If yes, very astonishing!


Yes, the cascodes of the JFETs.

Nelson has mentioned in the past that there were downsides to using the cascodes, but I cannot find any details about problems and how they were resolved. Clearly, the XA.8 line of amps use them.

In that previous post #588, that was a comparison of no-cascode vs cascode with no local feedback. I need to try some comparisons with no-cascode vs. cascode with LFB, where to global feedback is the same and other parameters are the same.
 
I am guessing that a major effect of the cascodes is to eliminate the Miller capacitance of the JFETs, thus vastly speeding up the input stage. This results in significantly higher open-loop bandwidth and allows the other capacitances (primarily the MOSFETs) to become dominate in determining the phase and gain margins.
 
Flapping Tails

Here are some more interesting plots. Did you ever question whether to short the wiper to the end of the bais pot toward the JFET? When left open, I refer to this as a "flapping tail". How can that be significant your say. Mr. Miller steps in to collect his toll - bandwidth. The larger the resistance of that tail, the more delta-v on the drain of a JFET without a cascode, or on the collector of the cascode. This lowers the bandwidth of the input stage.

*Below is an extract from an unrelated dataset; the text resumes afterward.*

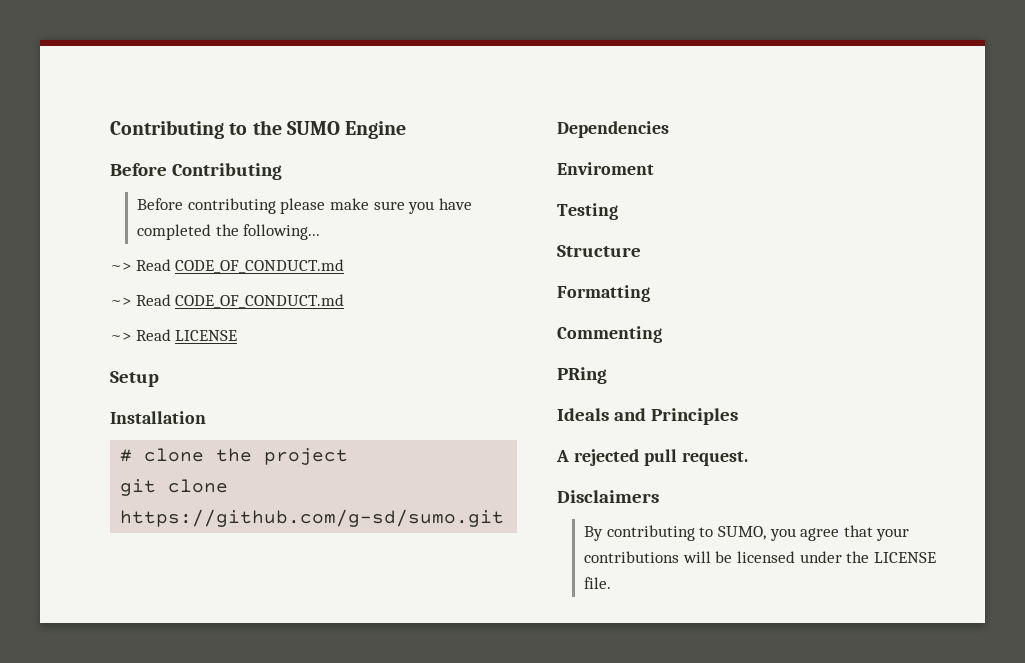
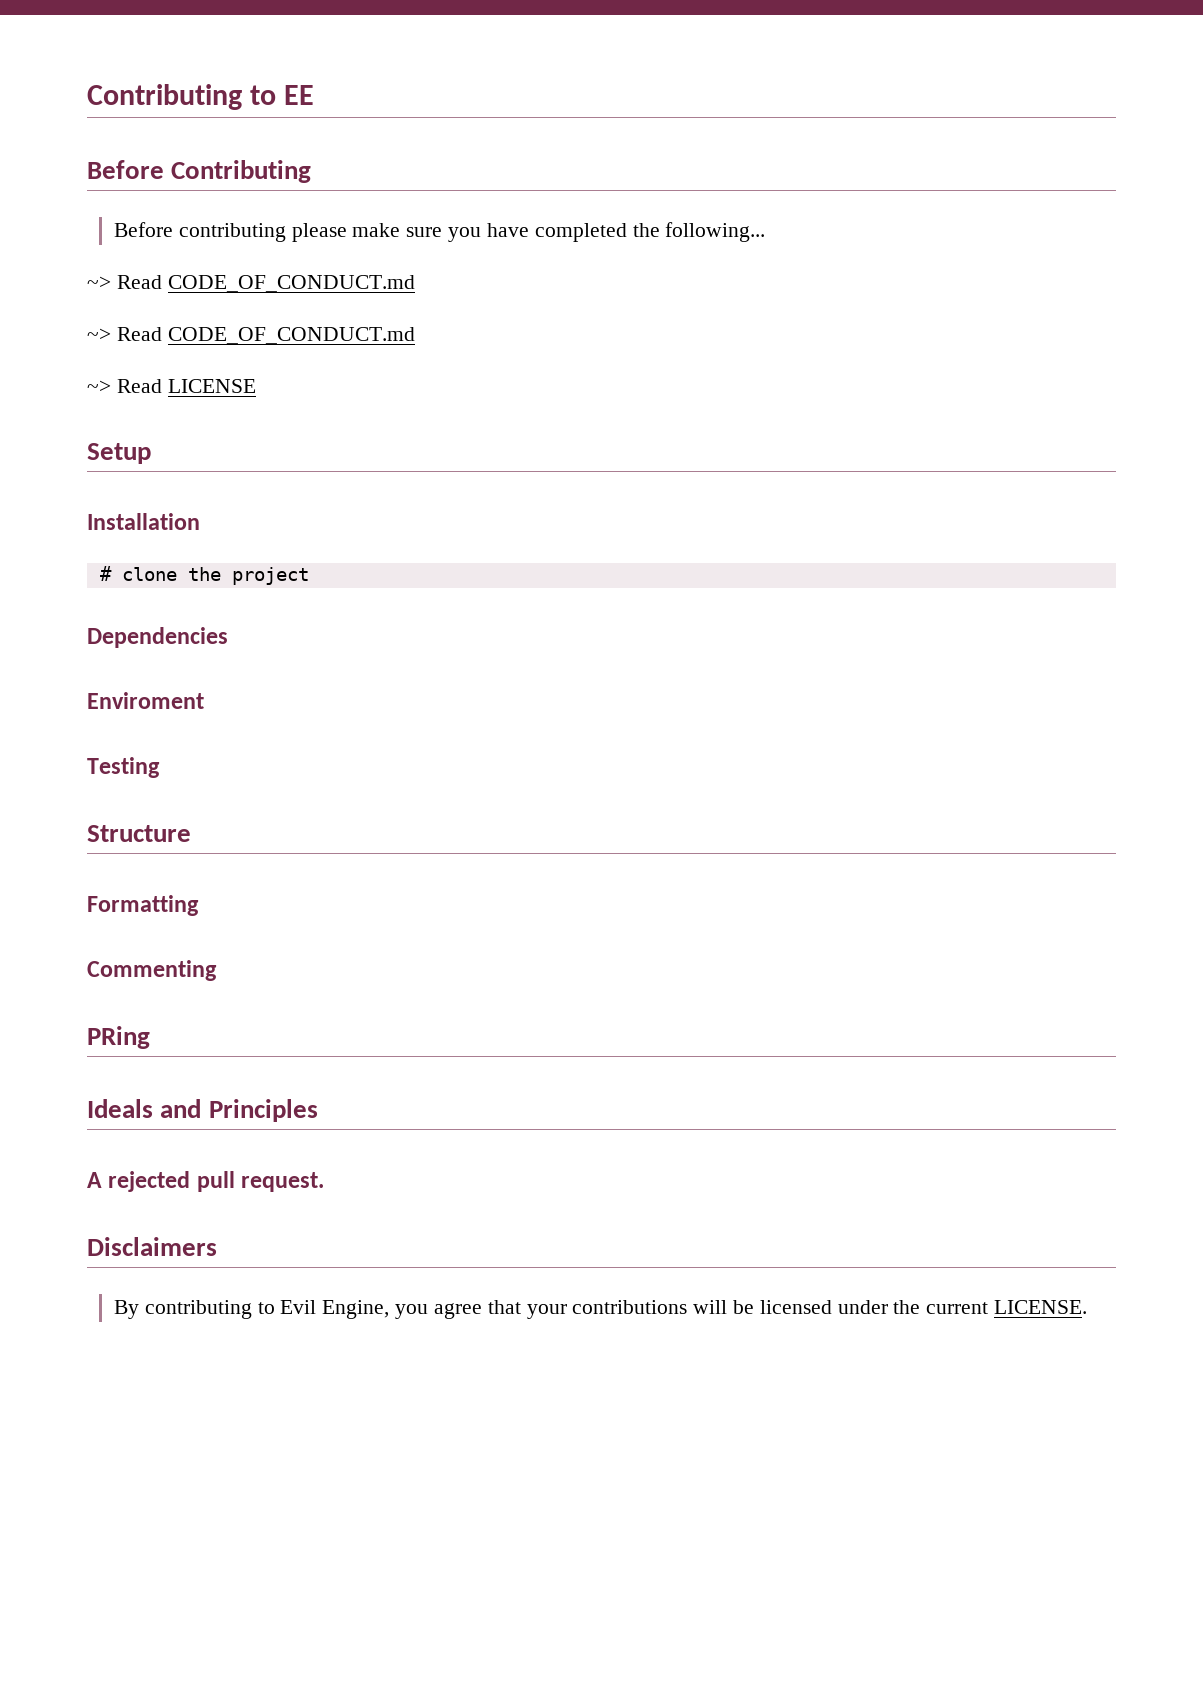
- Contributing to the SUMO Engine
+ Contributing to EE
- git clone https://github.com/g-sd/sumo.git
- By contributing to SUMO, you agree that your contributions will be licensed under the LICENSE file.
+ By contributing to Evil Engine, you agree that your contributions will be licensed under the current LICENSE.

In the plots below, we have a simplified schematic of the circuit, and the feedback-loop Bode plots for a cascoded and non-cascoded stages. Each of the Bode plot contain Blue traces for the non-flapping tail and the Cyan traces for the flapping tail. In all cases the pot was 1K and the tail resistance was 675R.

Takeaway: If you want to maximize bandwidth, eliminate the tail. If you want lower the bandwidth, add more tail resistance. Changing the bandwidth in the feedback-loop also changes slew-rate.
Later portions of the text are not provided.